El canciller se levantó. Sostenía todavía el cuchillo en la mano, pero empezó a apartarse como si lo hubiera olvidado y lo llevara con aire ausente. Mientras pasaba por delante del asiento de la mensajera y se situaba a su espalda, se volvió. Se pasó el cuchillo entre los dedos y asió el mango con un puño de blancos nudillos. En aquel mismo momento la mano comprimió la frente de la mujer mientras la otra le desgarraba el cuello de izquierda a derecha. No estaba seguro de si la herramienta sería suficiente para aquel propósito y utilizó más fuerza de la necesaria. Pero el trabajo ya estaba hecho. La mensajera se desplomó hacia delante sin una palabra de protesta. Él permaneció de pie un momento a su espalda con el cuchillo sujeto hacia un lado y toda la hoja y el puño que la sujetaba manchados lentamente de rojo oscuro. Con un esfuerzo consciente abrió voluntariamente la mano. El arma cayó ruidosamente al suelo y después permaneció inmóvil.
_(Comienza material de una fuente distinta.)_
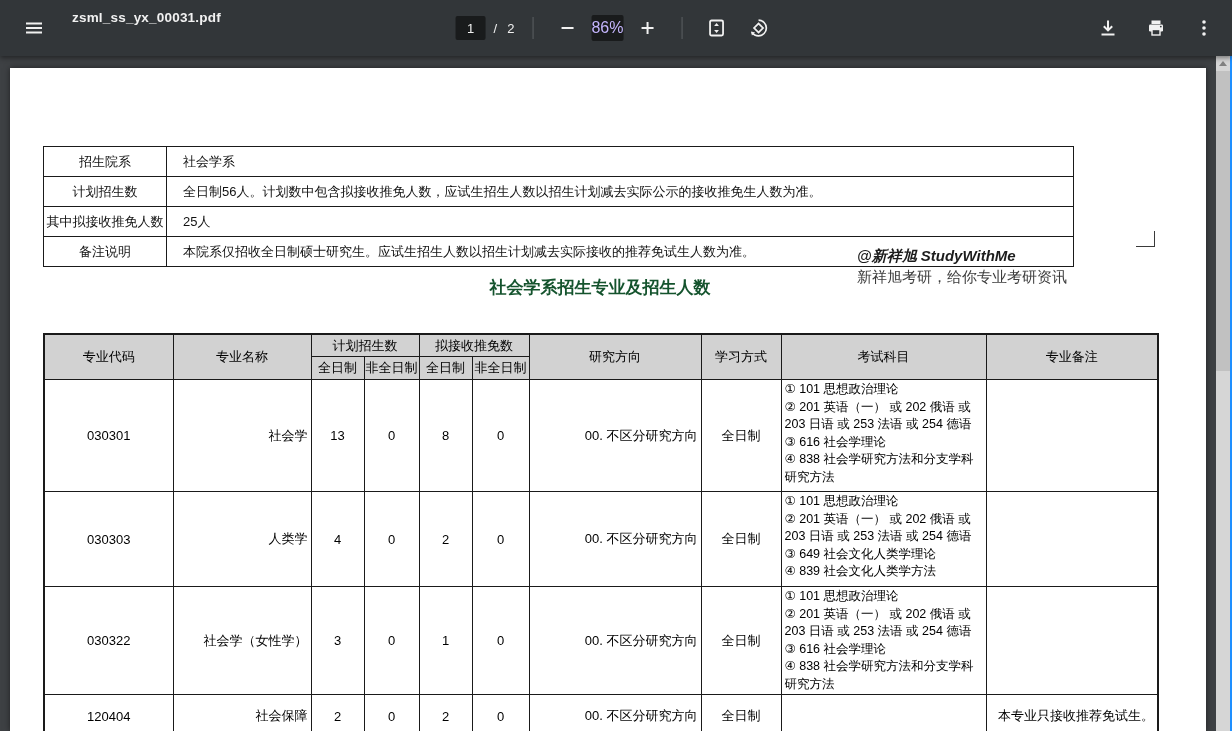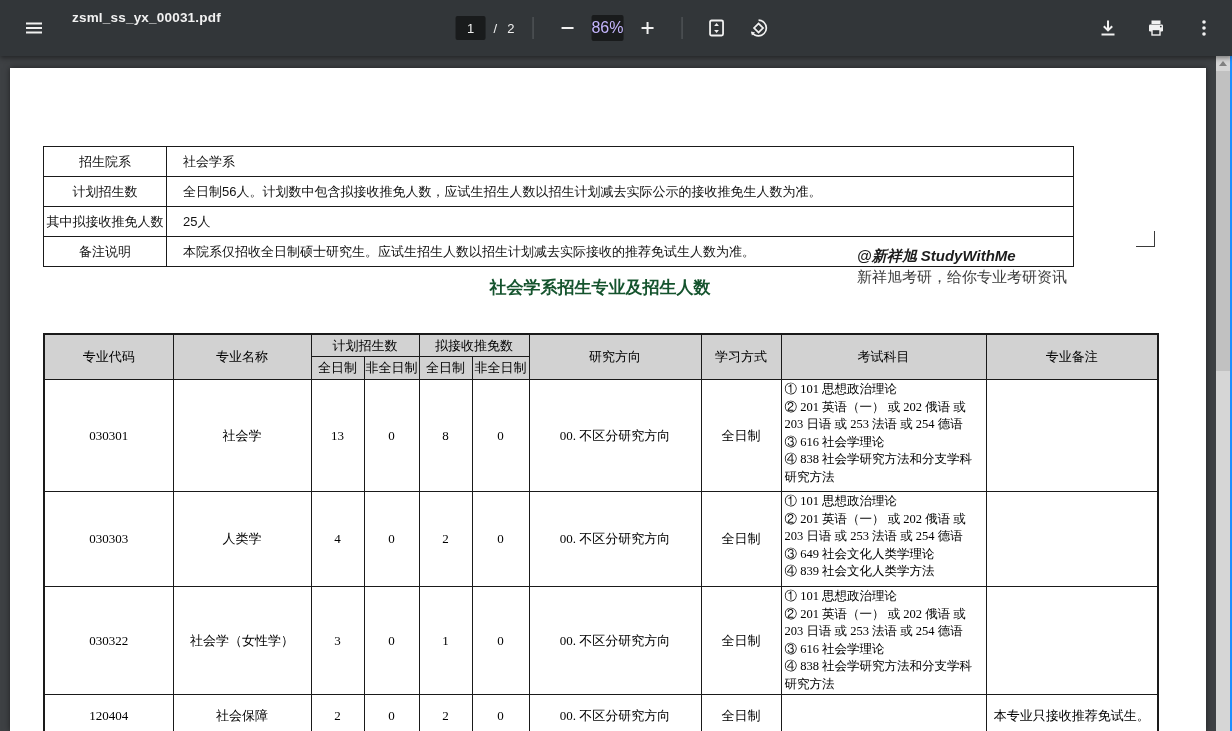"① 101 思想政治理论" .adm-table td { font-family: Liberation Serif, serif -> none }
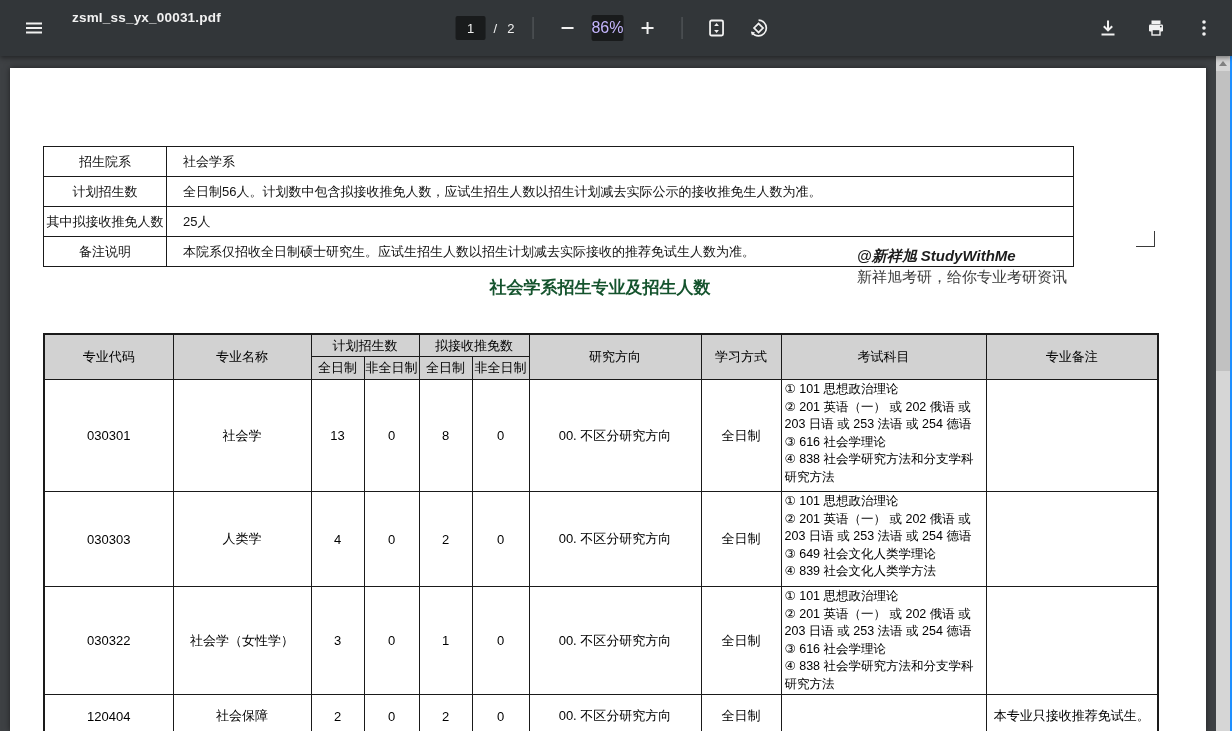"社会学" .adm-table td.l { text-align: center -> right }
Thaddeus no era del todo el leal servidor del rey que parecía, pues por primera vez en su vida lo había demostrado con un acto de sangre que no se podía anular. La dura verdad lo sorprendió. Trató de serenarse y de encauzar sus pensamientos, de centrarse en los detalles y la acción. Tendría que apartar a sus siervos y después se desharía del cuerpo de aquella soldado y limpiaría el desastre. Tardaría el resto de la noche en hacerlo, pero ni siquiera tendría que abandonar su recinto. Había una mazmorra debajo de donde estaba él ahora. Sólo tendría que arrastrar a la mujer por una escalera de caracol que conducía a la misma; empujarla adentro; cerrar la puerta bajo llave, y dejársela a las ratas, los insectos y los gusanos, que limpiarían tranquilamente sus huesos.

Afrontar las ramificaciones morales de lo que acababa de empezar no sería tan fácil.